Lord of the Dance will be at The Bryce Jordan Center on
the University Park campus
Wednesday, March 25. For tickets, call (814) 865-5555 or (800) 863-3336.
Music at Noon: The Logan Wintergarden Series continues Friday, March 20, with a lunchtime performance by The Crosstown Trio, an eclectic ensemble that includes electric guitar, classical guitar and flute. The performance in the Wintergarden at Penn State Erie is free to the public, and guests may bring a brown-bag lunch.
The Crosstown Trio includes three young virtuoso performers: classical guitarist Andrew Leonard, jazz guitarist Tom Dempsey and flutist Christine Fish. For more information, call (814) 898-6159.
On "Queen Nzinga & Portuguese," the next episode of Odyssey Through Literature, host Leonard Rubinstein and Gerald Moser, professor emeritus of Spanish and Portuguese, discuss Portuguese influence on African Literature. Moser is the author of several books, including Essays in Portuguese African Literature.
Odyssey Through Literature is a continuing education service of the Department of Comparative Literature. It airs Sundays at 6:30 p.m. on WPSU, 91.5 FM from University Park and 106.7 FM in Altoona, and on WPSB, 90.1 in northern Pennsylvania.
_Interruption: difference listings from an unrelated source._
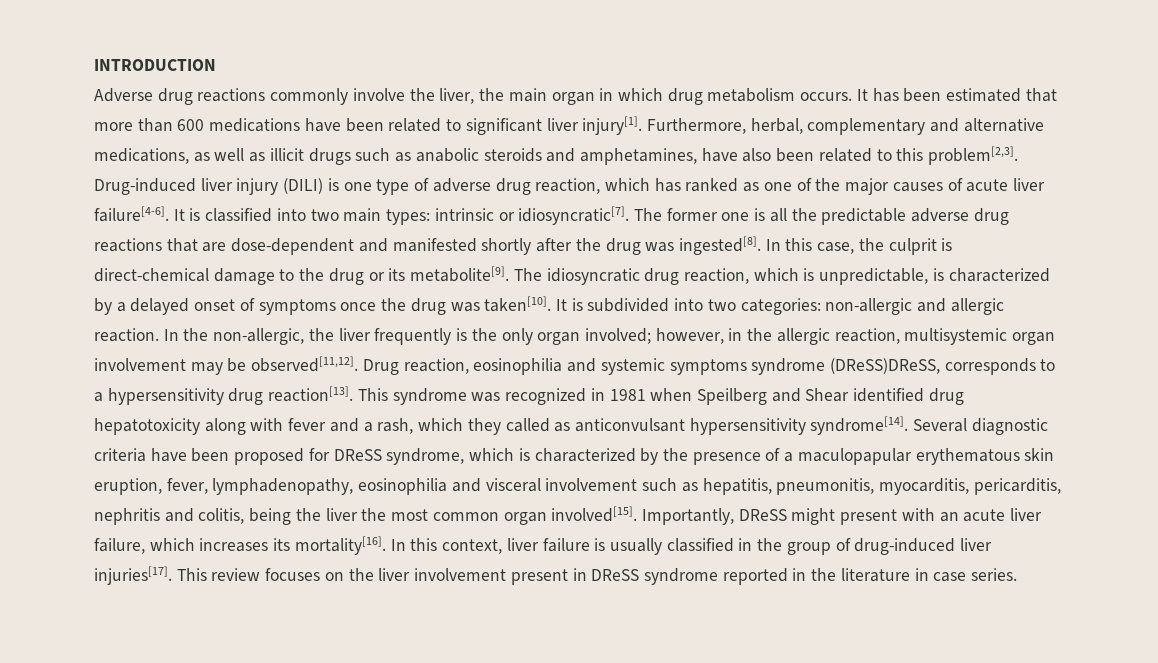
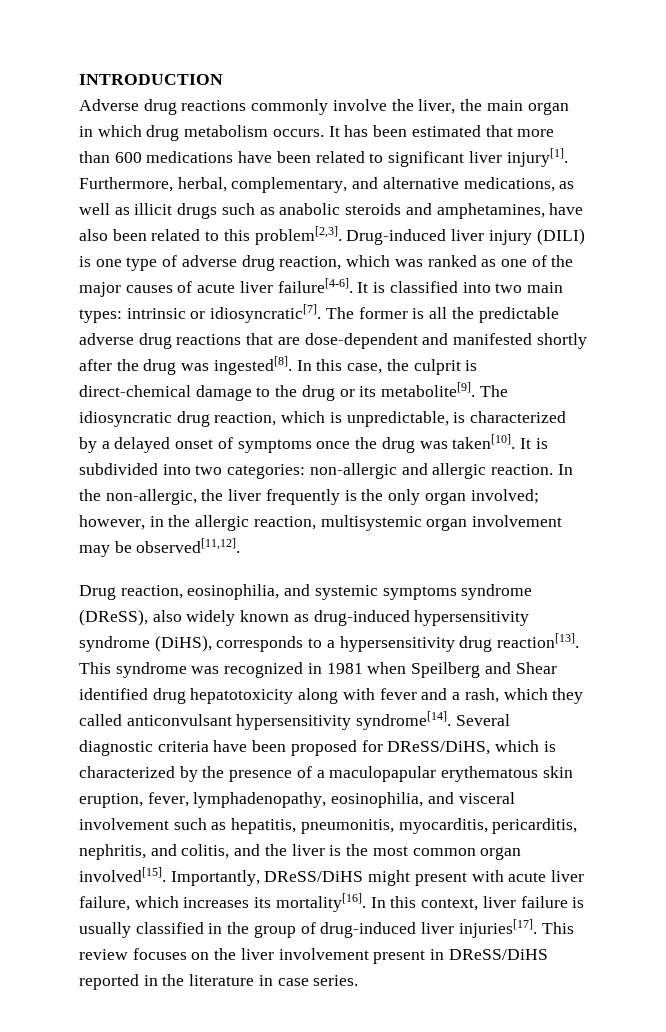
- Furthermore, herbal, complementary and alternative medications, as well as illicit drugs such as anabolic steroids and amphetamines, have also been related to this problem[2,3].
+ Furthermore, herbal, complementary, and alternative medications, as well as illicit drugs such as anabolic steroids and amphetamines, have also been related to this problem[2,3].
- Drug-induced liver injury (DILI) is one type of adverse drug reaction, which has ranked as one of the major causes of acute liver failure[4-6].
+ Drug-induced liver injury (DILI) is one type of adverse drug reaction, which was ranked as one of the major causes of acute liver failure[4-6].
- The former one is all the predictable adverse drug reactions that are dose-dependent and manifested shortly after the drug was ingested[8].
+ The former is all the predictable adverse drug reactions that are dose-dependent and manifested shortly after the drug was ingested[8].
- In the non-allergic, the liver frequently is the only organ involved; however, in the allergic reaction, multisystemic organ involvement may be observed[11,12]. Drug reaction, eosinophilia and systemic symptoms syndrome (DReSS)DReSS, corresponds to a hypersensitivity drug reaction[13].
+ In the non-allergic, the liver frequently is the only organ involved; however, in the allergic reaction, multisystemic organ involvement may be observed[11,12].
+ Drug reaction, eosinophilia, and systemic symptoms syndrome (DReSS), also widely known as drug-induced hypersensitivity syndrome (DiHS), corresponds to a hypersensitivity drug reaction[13].
- This syndrome was recognized in 1981 when Speilberg and Shear identified drug hepatotoxicity along with fever and a rash, which they called as anticonvulsant hypersensitivity syndrome[14].
+ This syndrome was recognized in 1981 when Speilberg and Shear identified drug hepatotoxicity along with fever and a rash, which they called anticonvulsant hypersensitivity syndrome[14].
- Several diagnostic criteria have been proposed for DReSS syndrome, which is characterized by the presence of a maculopapular erythematous skin eruption, fever, lymphadenopathy, eosinophilia and visceral involvement such as hepatitis, pneumonitis, myocarditis, pericarditis, nephritis and colitis, being the liver the most common organ involved[15].
+ Several diagnostic criteria have been proposed for DReSS/DiHS, which is characterized by the presence of a maculopapular erythematous skin eruption, fever, lymphadenopathy, eosinophilia, and visceral involvement such as hepatitis, pneumonitis, myocarditis, pericarditis, nephritis, and colitis, and the liver is the most common organ involved[15].
- Importantly, DReSS might present with an acute liver failure, which increases its mortality[16].
+ Importantly, DReSS/DiHS might present with acute liver failure, which increases its mortality[16].
- This review focuses on the liver involvement present in DReSS syndrome reported in the literature in case series.
+ This review focuses on the liver involvement present in DReSS/DiHS reported in the literature in case series.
Penn State Hazleton will host a one-man performance by Michael Fowlin called "This is Our Story" which explores the issues of race, gender, discrimination and unity, at 8 p.m. Tuesday, March 24, in room 1 of the Kostos Classroom Building. The event is free to the public.
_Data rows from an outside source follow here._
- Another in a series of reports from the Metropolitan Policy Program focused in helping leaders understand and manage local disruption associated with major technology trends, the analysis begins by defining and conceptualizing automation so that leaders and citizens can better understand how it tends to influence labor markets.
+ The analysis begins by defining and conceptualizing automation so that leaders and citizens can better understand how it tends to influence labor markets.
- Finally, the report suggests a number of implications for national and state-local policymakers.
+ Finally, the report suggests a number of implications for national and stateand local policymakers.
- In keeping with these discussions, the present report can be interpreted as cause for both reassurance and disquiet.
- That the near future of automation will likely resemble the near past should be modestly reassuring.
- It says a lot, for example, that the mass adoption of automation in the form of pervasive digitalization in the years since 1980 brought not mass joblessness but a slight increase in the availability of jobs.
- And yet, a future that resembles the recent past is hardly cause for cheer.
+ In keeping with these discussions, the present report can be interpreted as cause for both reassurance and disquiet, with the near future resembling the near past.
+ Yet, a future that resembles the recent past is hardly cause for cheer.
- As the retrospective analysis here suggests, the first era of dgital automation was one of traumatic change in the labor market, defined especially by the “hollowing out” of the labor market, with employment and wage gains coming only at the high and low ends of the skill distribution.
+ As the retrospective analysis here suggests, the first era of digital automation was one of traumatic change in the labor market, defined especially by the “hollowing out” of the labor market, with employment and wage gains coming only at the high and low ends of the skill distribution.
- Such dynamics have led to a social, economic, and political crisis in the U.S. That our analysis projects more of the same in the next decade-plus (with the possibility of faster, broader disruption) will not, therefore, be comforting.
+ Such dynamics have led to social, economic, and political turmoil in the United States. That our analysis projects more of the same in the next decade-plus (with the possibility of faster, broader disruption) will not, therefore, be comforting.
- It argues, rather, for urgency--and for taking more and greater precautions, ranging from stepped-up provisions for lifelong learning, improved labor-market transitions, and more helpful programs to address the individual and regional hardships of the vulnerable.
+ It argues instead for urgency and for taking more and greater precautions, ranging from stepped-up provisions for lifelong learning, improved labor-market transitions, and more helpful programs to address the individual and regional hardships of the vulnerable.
Fowlin's presentation involves 10 different characters who reflect on their own identity issues as they relate to bias and discrimination.
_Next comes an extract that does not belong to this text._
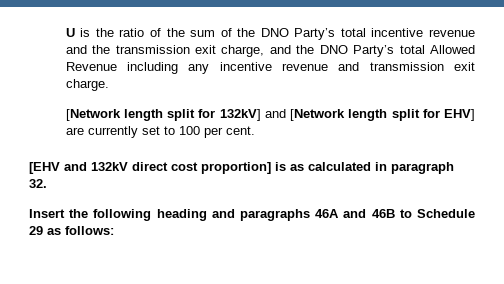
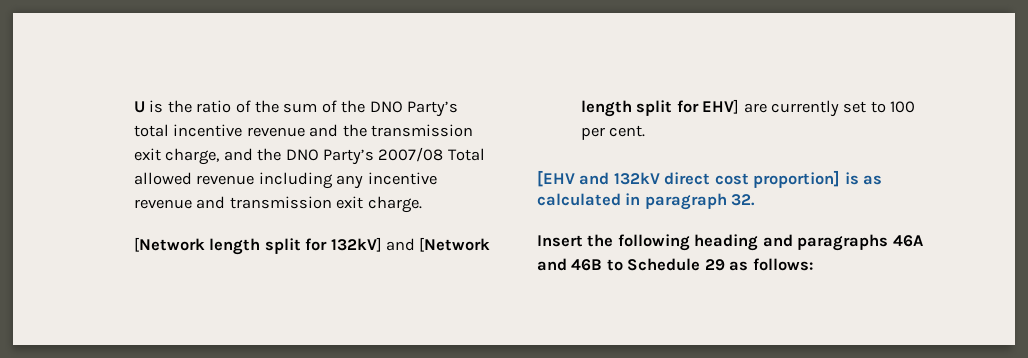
- U is the ratio of the sum of the DNO Party’s total incentive revenue and the transmission exit charge, and the DNO Party’s total Allowed Revenue including any incentive revenue and transmission exit charge.
+ U is the ratio of the sum of the DNO Party’s total incentive revenue and the transmission exit charge, and the DNO Party’s 2007/08 Total allowed revenue including any incentive revenue and transmission exit charge.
For more information, call (717) 450-3179.
Penn State Berks and Penn State Lehigh Valley will present their first co-production, featuring two absurdist one-act plays.
Lehigh Valley will present Arthur Kopit's "Chamber Music,"
directed by Janice Pope; and Berks will present Harold Pinter's "The
Room," directed by D. Roger Dixon. Pope and Dixon are assistant
professors of
theatre arts. Together, the plays will be performed at both locations for
a two-week run.
The performance schedule is: Penn State Lehigh Valley, 8 p.m. March 25, 26, 27 and 28; and Berks, 8 p.m. April 2, 3 and 4, and 2 p.m. April 5.
The plays should be considered PG 13. Some material in both plays is unsuitable for children. Tickets are $6 for adults and $4 for students. Call Lehigh Valley at (610) 285-5062 or Berks at (610) 396-6371 to order tickets.
The Penn State Mallet Ensemble will perform for the Bach's Lunch concert at 12:10 p.m. Thursday, March 26, in the Helen Eakin Eisenhower Chapel on the University Park campus. In the event of bad weather, the concert will be held in 128 Music Building II.
The free, 20-minute concert is part of the Bach's Lunch series sponsored by the College of Arts and Architecture School of Music and the University Lutheran Parish.
After the concert, audience members may take their bag lunches to the Roy and Agnes Wilkinson Lounge in the Eisenhower Chapel. Coffee and tea will be provided.
This spring the theatre students at Penn State Erie will step out of the intimate Studio Theatre and into the Reed Union Building Commons for The Pirates of Penzance, a musical comedy. The production is set for 8 p.m. March 26, 27, 28 and 29, with an additional performance at 2:30 p.m. March 29.
The production is directed by Tony Elliot, lecturer in theatre.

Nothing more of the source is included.